Un peu plus à l’Ouest, mais toujours au nord, Kill The Young officie à Manchester, réputé bastion des meilleurs groupes britanniques de ses 25 dernières années (Joy Division, Smiths, les premiers disques des Stone Roses et Oasis) les Kill The Young ont certainement moins d’allure, mais leur baptême du feu témoigne d’une solide aptitude à concocter de petits hymnes rock aux oignons. Le trio familial (trois frères) a été éduqué à l’école grunge/punk, éduqué façon Therapy ?, Smashing Pumpkins… soit des riffs surpuissants, contrebalancés par un sens de la mélodie emprunté aux figures pop locales, les Smiths. Question son, Kill The Young s’est donné les moyens d’être à la hauteur, parrainé par Dimitri Tikovoï, éminence grise de Trash Palace et producteur du futur album de Placebo. Et histoire d’en rajouter une couche, c’est Flood qui s’est chargé du «vernis» mixage.

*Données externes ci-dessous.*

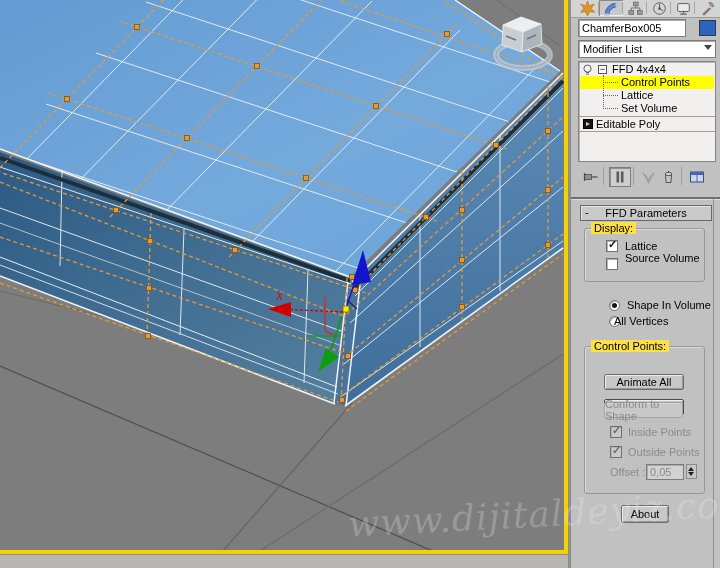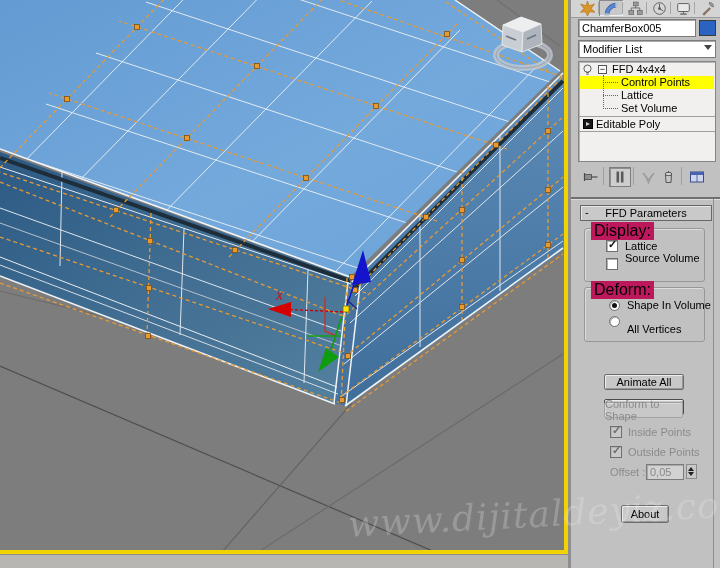--- a/index.html
+++ b/index.html
@@ -35,21 +35,21 @@
   .treev{position:absolute;border-left:1px dotted #666;}
   .treeh{position:absolute;border-top:1px dotted #666;}
   .divline{position:absolute;height:1px;background:#9e9e9e;}
   .toolbtn{position:absolute;width:20px;height:18px;display:flex;align-items:center;justify-content:center;}
   .toolbtn.pressed{border:1px solid #7e7e7e;background:#cecece;box-shadow:inset 1px 1px 0 #8f8f8f;}
   .rollhdr{position:absolute;left:580px;top:205px;width:130px;height:14px;background:#c9c9c9;
            border:1px solid #676767;box-shadow:inset 1px 1px 0 #e6e6e6;display:flex;align-items:center;
            justify-content:center;font-size:11px;box-sizing:content-box;}
   .rollhdr .minus{position:absolute;left:4px;top:0;font-size:11px;}
   .grp{position:absolute;border:1px solid #979797;border-radius:3px;box-shadow:inset 1px 1px 0 rgba(255,255,255,.45);}
-  .grplbl{position:absolute;top:-7px;left:6px;background:#be185d;padding:0 3px;font-size:16px;}
+  .grplbl{position:absolute;top:-7px;left:6px;background:#fde047;padding:0 3px;font-size:11px;}
   .cb{position:absolute;width:12px;height:12px;background:#fff;border:1px solid #6f6f6f;
       box-shadow:inset 1px 1px 0 #b4b4b4;box-sizing:border-box;}
   .cb.checked::after{content:"✓";position:absolute;left:1px;top:-3px;font-size:11px;font-weight:bold;color:#111;}
   .cb.disabled{background:#c9c9c9;}
   .cb.disabled::after{color:#6f6f6f;}
   .radio{position:absolute;width:11px;height:11px;border-radius:50%;background:#fff;border:1px solid #6f6f6f;
          box-shadow:inset 1px 1px 0 #b4b4b4;box-sizing:border-box;}
   .radio.sel::after{content:"";position:absolute;left:2px;top:2px;width:5px;height:5px;border-radius:50%;background:#111;}
   .btn{position:absolute;background:#c8c8c8;border:1px solid #6d6d6d;border-radius:2px;
        box-shadow:inset 1px 1px 0 #ececec, inset -1px -1px 0 #989898;display:flex;align-items:center;
@@ -274,21 +274,21 @@
       <path d="M3,13 L9.5,6.5" stroke="#8a7468" stroke-width="2.2" fill="none"></path>
       <path d="M8.5,1.5 a3.4,3.4 0 0 1 4,4 l-2.2,-0.8 -1,-1 Z" fill="#9aa0a8" stroke="#5e5e5e" stroke-width="0.6"></path>
     </svg>
   </div>
   <div class="tabsep" style="left:598px;"></div>
   <div class="tabsep" style="left:622px;"></div>
   <div class="tabsep" style="left:646px;"></div>
   <div class="tabsep" style="left:670px;"></div>
   <div class="tabsep" style="left:694px;"></div>
 
-  <input class="field" style="left: 578px; top: 19px; width: 118px; height: 18px;" value="ChamferBox005">
+  <input class="field" style="left: 578px; top: 19px; width: 108px; height: 18px;" value="ChamferBox005">
   <div class="abs" style="left: 699px; top: 20px; width: 17px; height: 16px; border: 1px solid rgb(58, 58, 58); box-sizing: border-box; background: rgb(43, 99, 193);" id="swatch"></div>
 
   <div class="combo" style="left:578px;top:40px;width:138px;height:18px;">
     <span>Modifier List</span>
     <span class="chev"></span>
   </div>
 
   <div class="stack">
     <svg class="abs" style="left:3px;top:2px;" width="11" height="12" viewBox="0 0 11 12">
       <circle cx="5.5" cy="4.6" r="3.6" fill="#f2f2f0" stroke="#4e4e4e" stroke-width="0.9"></circle>
@@ -362,28 +362,28 @@
   </div>
 
   <div class="grp" style="left:584px;top:228px;width:119px;height:52px;">
     <span class="grplbl">Display:</span>
   </div>
   <div class="cb checked" style="left:606px;top:240px;"></div>
   <div class="lbl" style="left:625px;top:240px;">Lattice</div>
   <div class="cb" style="left:606px;top:258px;"></div>
   <div class="lbl" style="left:625px;top:252px;">Source Volume</div>
 
-  <div class="grp" style="left:584px;top:287px;width:119px;height:53px;">
-    <span class="grplbl">Deform:</span>
-  </div>
   <div class="radio sel" style="left:609px;top:300px;"></div>
   <div class="lbl" style="left:627px;top:299px;">Shape In Volume</div>
   <div class="radio" style="left:609px;top:316px;"></div>
-  <div class="lbl" style="left:627px;top:315px;margin-top:8px;">All Vertices</div>
-
+  <div class="lbl" style="left:614px;top:315px;">All Vertices</div>
+
+  <div class="grp" style="left:584px;top:346px;width:119px;height:146px;">
+    <span class="grplbl">Control Points:</span>
+  </div>
   <div class="btn dark" style="left:604px;top:355px;width:80px;height:16px;">
     <span>Reset</span>
   </div>
   <div class="btn" style="left:604px;top:374px;width:80px;height:16px;">
     <span>Animate All</span>
   </div>
   <div class="btn disabled" style="left:604px;top:402px;width:79px;height:16px;">
     <span>Conform to Shape</span>
   </div>
   <div class="cb checked disabled" style="left:610px;top:426px;"></div>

La recette de Kill The Young est directe, et fait l’impasse sur les figures de style du moment (Gang of Four…). Son originalité par rapport à la masse émergente, c’est d’avoir un album consistant du début jusqu’à la fin. Les frérots sont assez habiles pour faire parler la poudre au moment crucial du refrain, un peu comme leurs illustres descendants, les Buzzcocks. Si bien qu’on est pas loin de penser que ce jeune trio vient de pondre l’album d’Idlewild qu’on attendait cette année. En témoigne le nerveux « Addiction », joli défouloir bien allumé. Encore vert, Kill The Young pioche un peu à tous les rateliers : “Do You Notice” et “All The World” se rapprochent des guitares enlevées à la Chameleons, soit des riffs plongés dans un echo mélancolique salvateur. Plus étonnant, lorsque le groupe se plait à singer sans complaisance Moz sur “Fragile” voire loucher aux antipodes sur Faith No more via “Kill The Young”. Coincé le cul entre deux chaises, Kill the Young n’a peut-être pas encore totalement trouvé son identité, mais sait déjà écrire de sacrées chansons. Qu’on les laisse mûrir encore deux ans et l’on ne donne pas cher du massacre.